Page MenuHomeFreeBSD

fix race between Lookup and file modifying RPCs in the NFS client
ClosedPublic

Authored by rmacklem on Oct 25 2021, 3:40 AM.

Details

Summary

PR#259071 provides a test program that fails for the NFS client.
Testing with it, there appears to be a race between Lookup
and VOPs like Setattr-of-size, where Lookup ends up loading
stale attributes (including what might be the wrong file size)
into the NFS vnode's attribute cache.

The race occurs when the modifying VOP (which holds a lock
on the vnode), blocks the acquisition of the vnode in Lookup,
after the RPC (with now potentially stale attributes).

Here's what seems to happen:
Child Parent

  • does stat()
    • does VOP_LOOKUP(), which does the Lookup RPC with the directory vnode locked - does ftruncate(), acquiring --> acquires file handle and exclusive vnode lock on file vnode attributes, including Size, valid at this point in time
    • blocks waiting for locked file vnode - does VOP_SETATTR() of Size, changing the file's size
      • releases the file vnode
    • acquires file vnode and fills in now stale attributes including the old wrong Size
      • does a read() which returns wrong data size

This patch fixes the problem by saving a timestamp in the NFS vnode
in the VOPs that modify the file (Setattr-of-size, Allocate, Deallocate).
Then lookup compares that timestamp with the time just before
starting the Lookup RPC after it has acquired the file's vnode.
If the modifying RPC occurred during the Lookup, the attributes
in the RPC reply are discarded, since they might be stale.
Although Deallocate never changes file size, it does change
modify_time and the NFSv4 Change attribute, so I included it.

With this patch the test program works as expected.

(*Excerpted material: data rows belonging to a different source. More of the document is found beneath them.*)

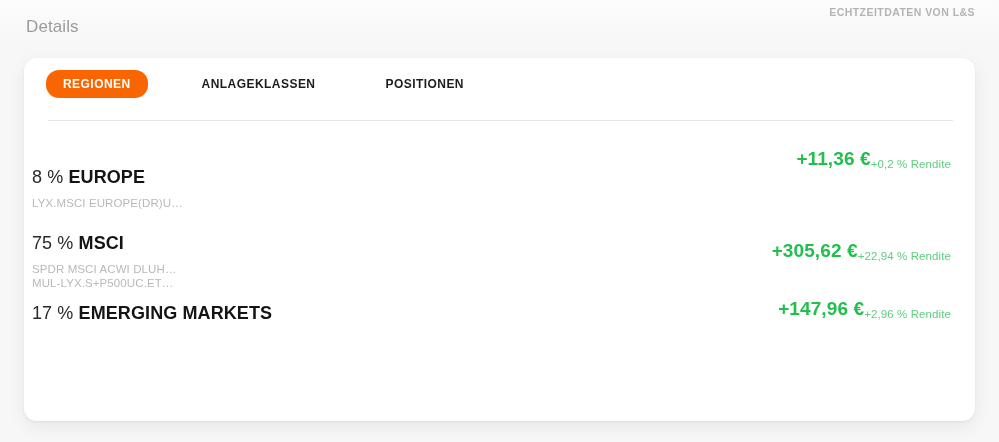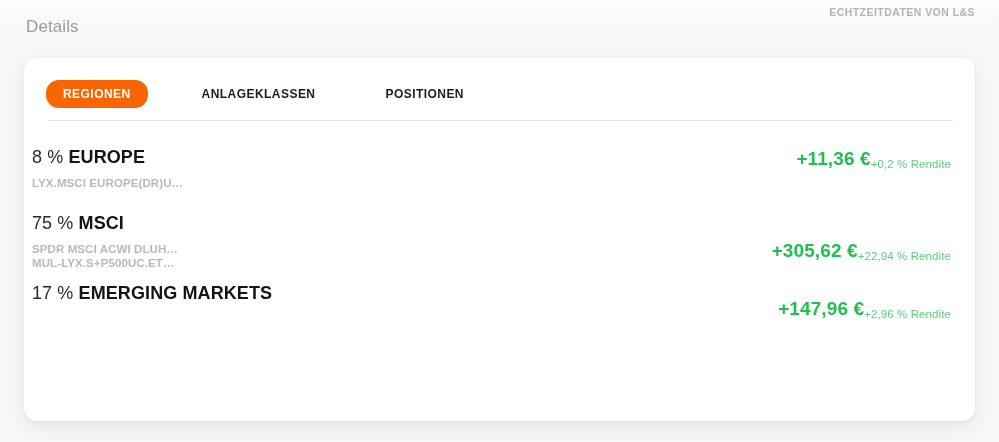"REGIONEN" .tabs { top: 22px -> 12px }
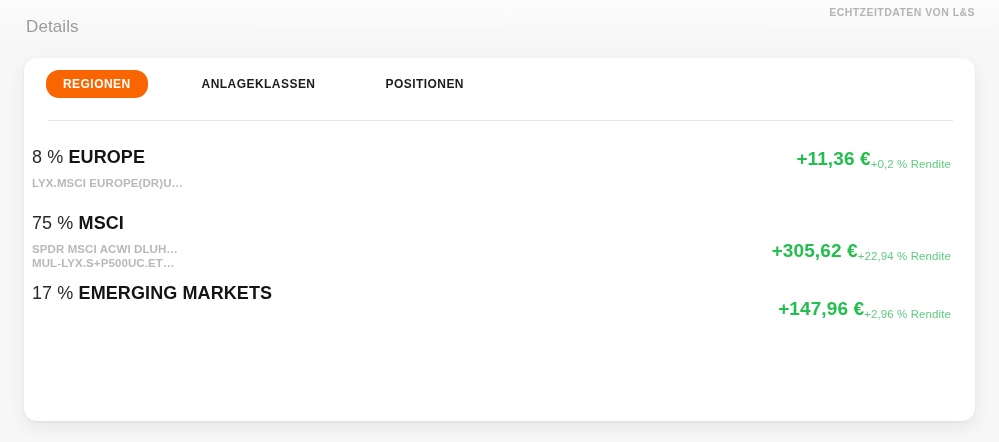"8 % EUROPE" .row-head { margin-top: none -> 20px }
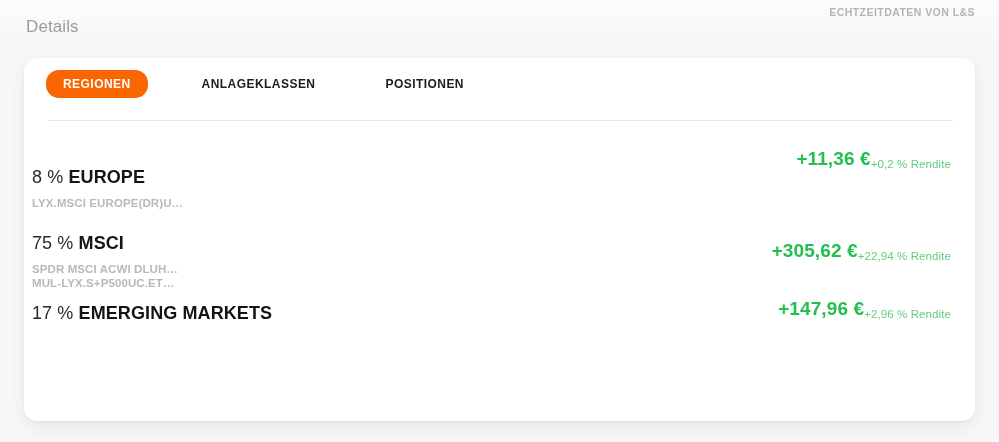"LYX.MSCI EUROPE(DR)U…" .sub-line { font-weight: bold -> none }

I believe there is a similar race between Lookup and Writes,
which I am working on a separate patch for,

Test Plan

Ran the test program (which failed without the patch)
and also ran a normal test cycle, which did not identify
any regression.

Diff Detail

Repository
rG FreeBSD src repository
Lint
Lint Not Applicable
Unit
Tests Not Applicable

Event Timeline

What about nfsrpc_readdirplus, nfs_mknodrpc, nfs_lookitup, and nfs_create? It looks like they're all vulnerable to the same race. Though in some of those it's only a directory vnode that could be affected, so there's no file size to worry about.

sys/fs/nfsclient/nfs_clvnops.c
1416

Should you also check the timestamp right here?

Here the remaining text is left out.